Last Updated : Aug 05, 2018 11:36 AM IST | Source: Moneycontrol.com

IT, pharma, FMCG and private banking are likely to lead pullback rally in case of decline

Select Nifty heavyweights from IT, pharma, FMCG and private banking are likely to support the Nifty on any intermediate decline.

Moneycontrol Contributor @moneycontrolcom

Amit Gupta

ICICIdirect

The Nifty has consolidated around 11,300 for the entire week absorbing adverse news flows related to tariff related statements from the US and China.

The Chinese currency has depreciated sharply, which may keep emerging markets currency under pressure for some more time. However, if the pace of depreciation of the Indian currency remains lower it may not have a major negative impact on Indian markets.

Select Nifty heavyweights from IT, pharma, FMCG and private banking are likely to support the Nifty on any intermediate decline.

    Volatility has remained lower at 12.5 percent, which shows that the Put writing has increased. Considering the higher Put base at 11,000 strikes, this level should remain an important positional support for the August series.

    The higher Put base is getting formed at 11200, which is close to the January high levels of 11,170. The Nifty may spend some time above these levels and should eventually move higher.

    This month may see short covering from underperforming sectors amid better than expected quarterly results.

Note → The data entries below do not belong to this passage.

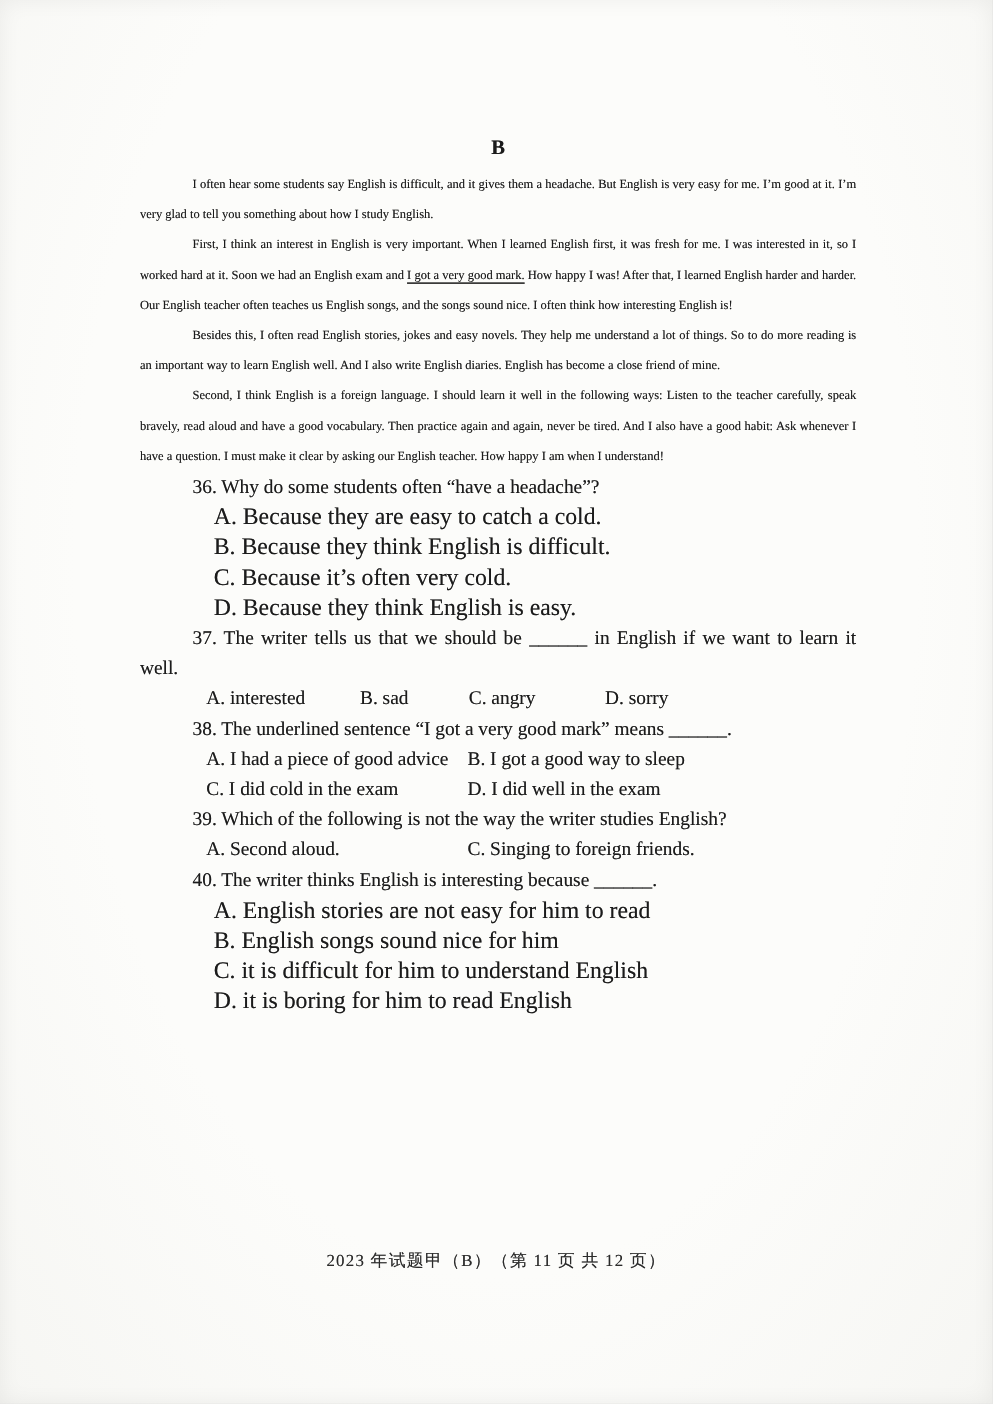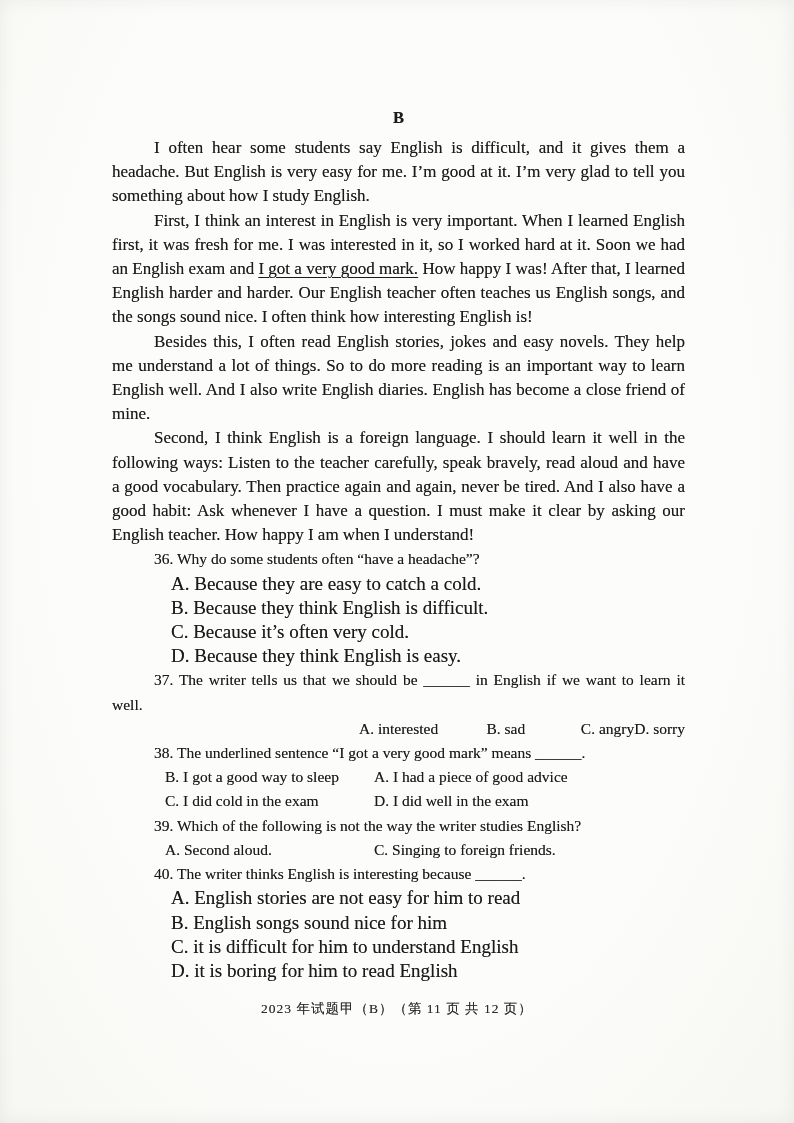"I often hear some students" .para { font-size: 17px -> 10px }
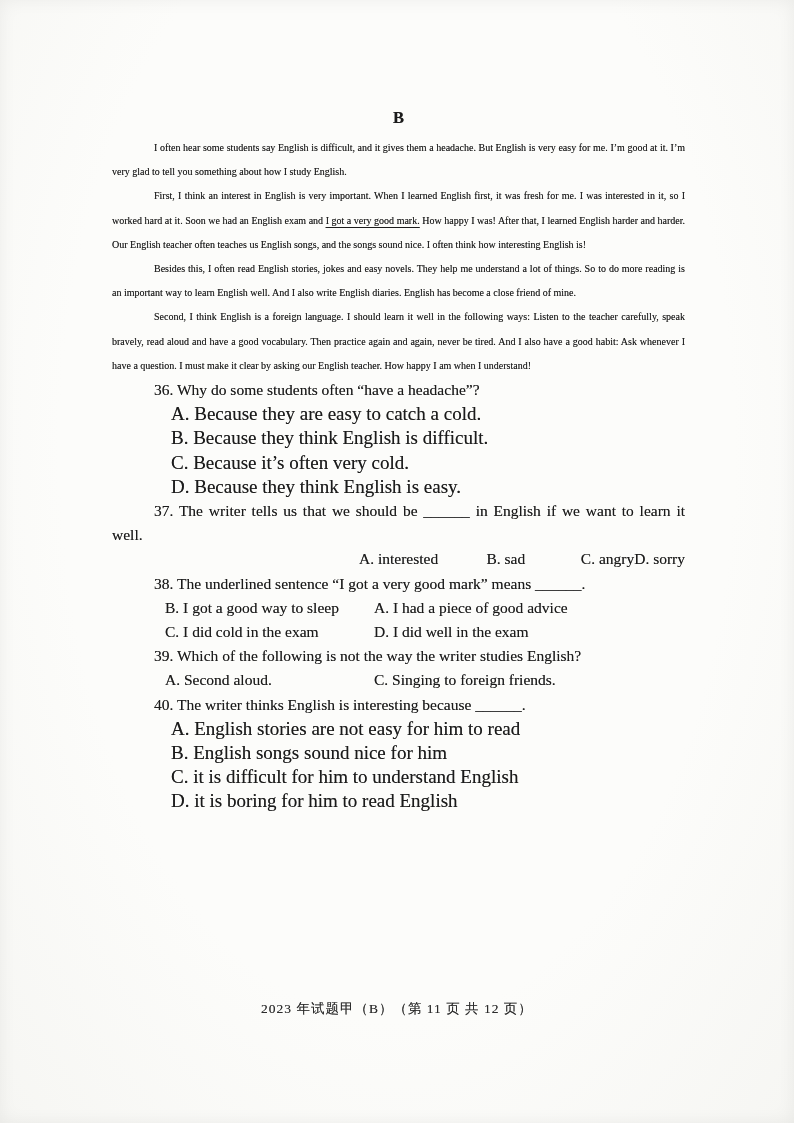"A. interested B. sad C." .options-inline { text-align: right -> none }
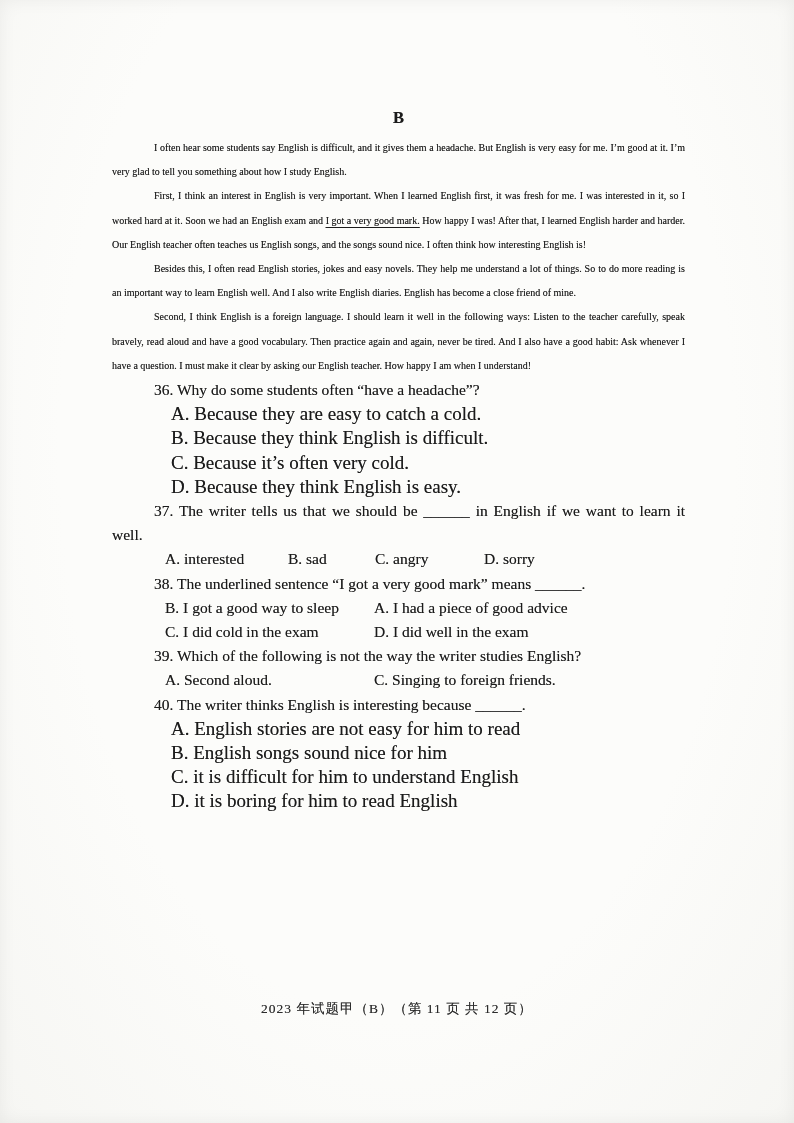"B. I got a good" div.option { order: before "A. I had a piece" -> after "A. I had a piece" }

    Bank Nifty: 27500 remains an intermediate support for the week:

    On the last day of the week, the Bank Nifty saw a V-shaped recovery and ended almost at the day’s high. During the week, the premiums increased significantly while the basis moved above 100 points.

    Volatility declined marginally post RBI’s monetary policy outcome where key interest rates were raised by another 25 bps

    The short-covering trend continued in the PSU pack whereas profit booking was seen in a few private sector banks post their quarterly numbers. Select private sector banks continued their up move where IndusInd Bank was the star performer.

    When the index slipped towards 27,300 on the weekly expiry day, the closure was seen in 27,500 and 27,600 Put strikes.

    As the index moved above 27,700, OI blocks were seen in 27,500 Put, which is likely to be the key support, going forward.

    On the Call front, in the past couple of weeks, OI blocks are observed in 28,000 strikes, which can be a target for the week,

    The price ratio of the Bank Nifty/Nifty remained near 2.44 levels. We continue to feel that support can be seen near 2.42 levels while outperformance can be seen in banking stocks

    Chinese Yuan depreciation not over yet, limiting pullback in EM currencies:

    Globally, risk sentiments continued to remain volatile. On the negative side, escalating US/China trade war, steepening of DM bond yield curves and a stronger dollar continues to keep China and other EM markets weak.

    On the positive side, strong US GDP Q1 print and accretive Q1 earning season in most markets has kept risk-on sentiment alive.

    During the weak, the Chinese Yuan depreciated another 0.8% to 6.87 (lowest level since June 2017). This headwind continued to limit a strong recovery in EM currencies while the MSCI EM Currency Index ended just 0.4% lower (just 0.6% higher than 2018 lows).

    Hence, the MSCI EM Equity Index also fell close to 2 percent. As the MSCI EM equity lackluster FII flows remained muted as well. Inflows were seen in South Korea ($31 million), Thailand ($100 million) and Indonesia ($90million).

    India also saw a marginal inflow of US$70million. Going ahead, trade wars will remain at the centre stage. If China retaliates against the US proposal of imposing 25% tariff on imports worth US$200 billion, then an EM currency war escalation will become likelier.

    China, through various ways to retaliate, could further weaken its currency, triggering EM currency weakness (as it is strongly correlated with EM currencies).

    However, as the US trade discord with Europe and Nafta members ease, this suggests that US administration is willing to negotiate on reasonable terms.

    Additionally, the wage growth number to be released by the US, will be in play. A stronger wage growth number is likely to further strengthen the dollar and rate differential story.

    Disclaimer: The author is Head of Derivative from ICICIdirect. The views and investment tips expressed by investment expert on moneycontrol.com are his own and not that of the website or its management. Moneycontrol.com advises users to check with certified experts before taking any investment decisions.